Herança dos idosos para encher a pança aos burgueses do capital

Enquanto as heranças continuarem a crescer em número, extensão e proporção ao ponto de cobrir a terra dos afortunados, vão confrontar-se todas as famílias dos bem nascidos com as hordas dos despossuídos; famílias a crescer à custa de outras, frutos de berço de ouro, e do outro lado apenas quem tem os braços laboriosos e os seus filhos para ofertar. Esta sociedade capitalista é um lugar horrível em total estado de guerra, dos homens entre e contra os próprios homens.

O panorama é antigo. Este tema já é velho. Já cheira a mofo. Já ganhou pó. Já construíram teias. Já anda de bengala. Entretanto já morreu, porque o capitalismo o matou, destruiu, pisou e ignorou.

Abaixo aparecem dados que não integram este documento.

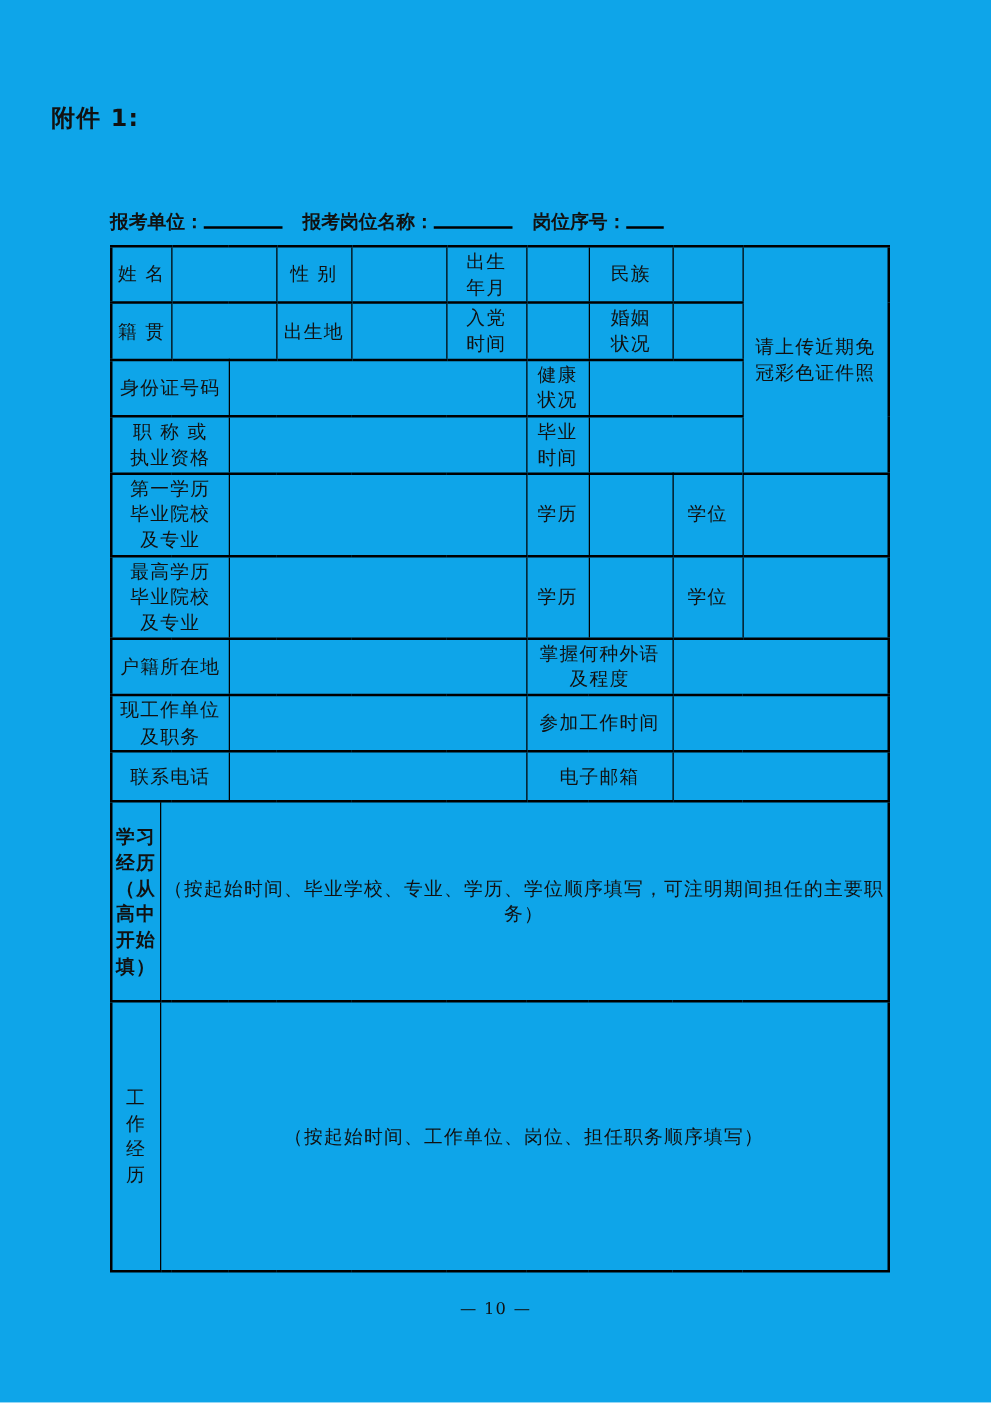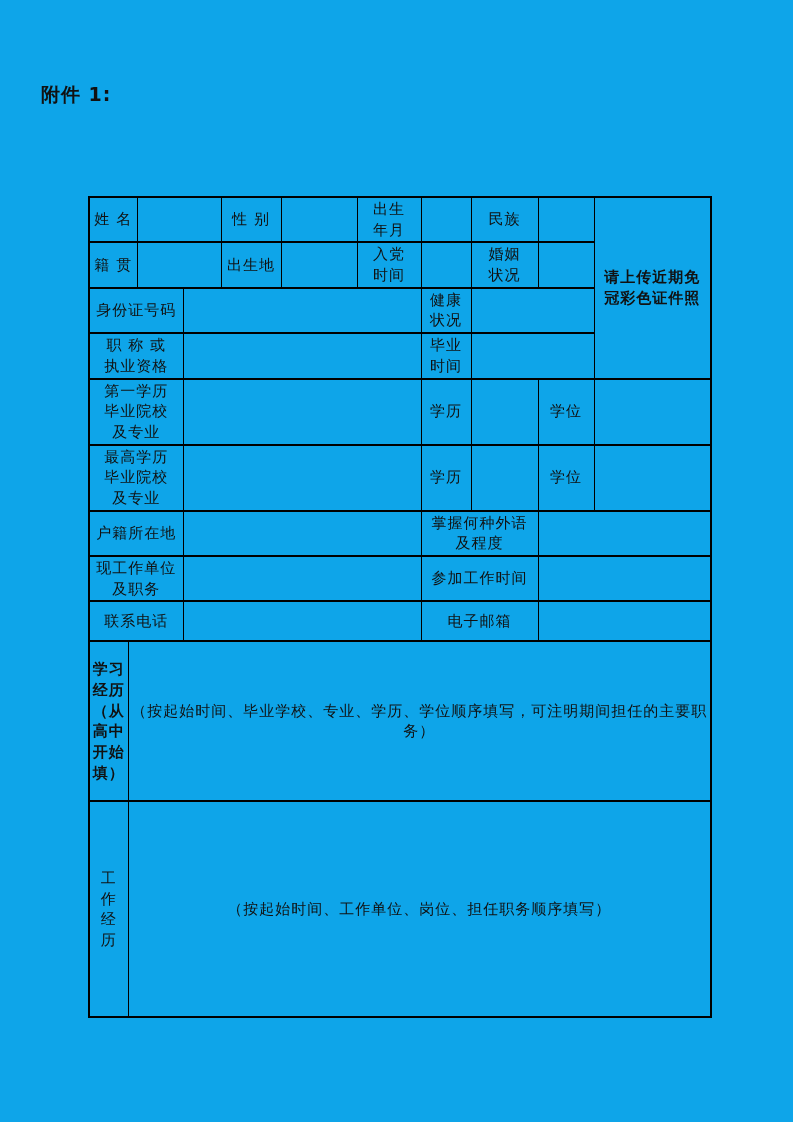--- a/index.html
+++ b/index.html
@@ -65,21 +65,20 @@
     vertical-align: middle;
     font-size: 15px;
     line-height: 1.38;
     letter-spacing: 1px;
     white-space: pre-line;
     overflow: hidden;
   }
   td.photo {
     letter-spacing: 2px;
     line-height: 26px;
-    font-weight: bold;
   }
   td.exp-area {
     text-align: left;
     vertical-align: top;
     padding: 9px 10px 0 12px;
     font-size: 14px;
     letter-spacing: 1px;
   }
   td.study-label {
     font-weight: bold;
@@ -116,20 +115,23 @@
   tr.r11 { height: 216px; }
 </style>
 </head>
 <body>
 
 <div class="page">
 
   <div class="attachment">附件 1:</div>
 
 
+  <div class="header-line">
+    <span>报考单位：</span><span class="blank-line w63"></span><span>报考岗位名称：</span><span class="blank-line w63"></span><span>岗位序号：</span><span class="blank-line w30"></span>
+  </div>
 
   <table class="form">
     <colgroup>
       <col style="width:39px">
         <col style="width:9px">
         <col style="width:46px">
         <col style="width:38px">
       <col style="width:60px">
         <col style="width:76px">
         <col style="width:64px">
@@ -231,14 +233,15 @@
       <tr class="r11">
         <td class="work-label">工
 作
 经
 历</td>
         <td colspan="10" class="exp-area"><span>（按起始时间、工作单位、岗位、担任职务顺序填写）</span></td>
       </tr>
     </tbody>
   </table>
 
+  <div class="footer">— 10 —</div>
 
 </div>
 
 </body></html>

Vou poupar os nossos leitores para não ficarem sedentos de mais mortes, e para não ferir susceptibilidades.

Começo por dar conta das notícias mais frescas que circundam o mediatismo, que teimam em difundir para defraudar, e desafio o pasquim mais próximo a divulgar um artigo que seja do nosso jornal Luta Popular. O único jornal (desde 1971) que transmite as notícias sem florear, que vai ao cerne das questões, denuncia sem freio nem medo todo o tipo de situações, e valoriza acima de tudo quem trabalha e sai sempre em defesa da classe operária e de outros trabalhadores assalariados para juntos rumarmos a uma sociedade comunista.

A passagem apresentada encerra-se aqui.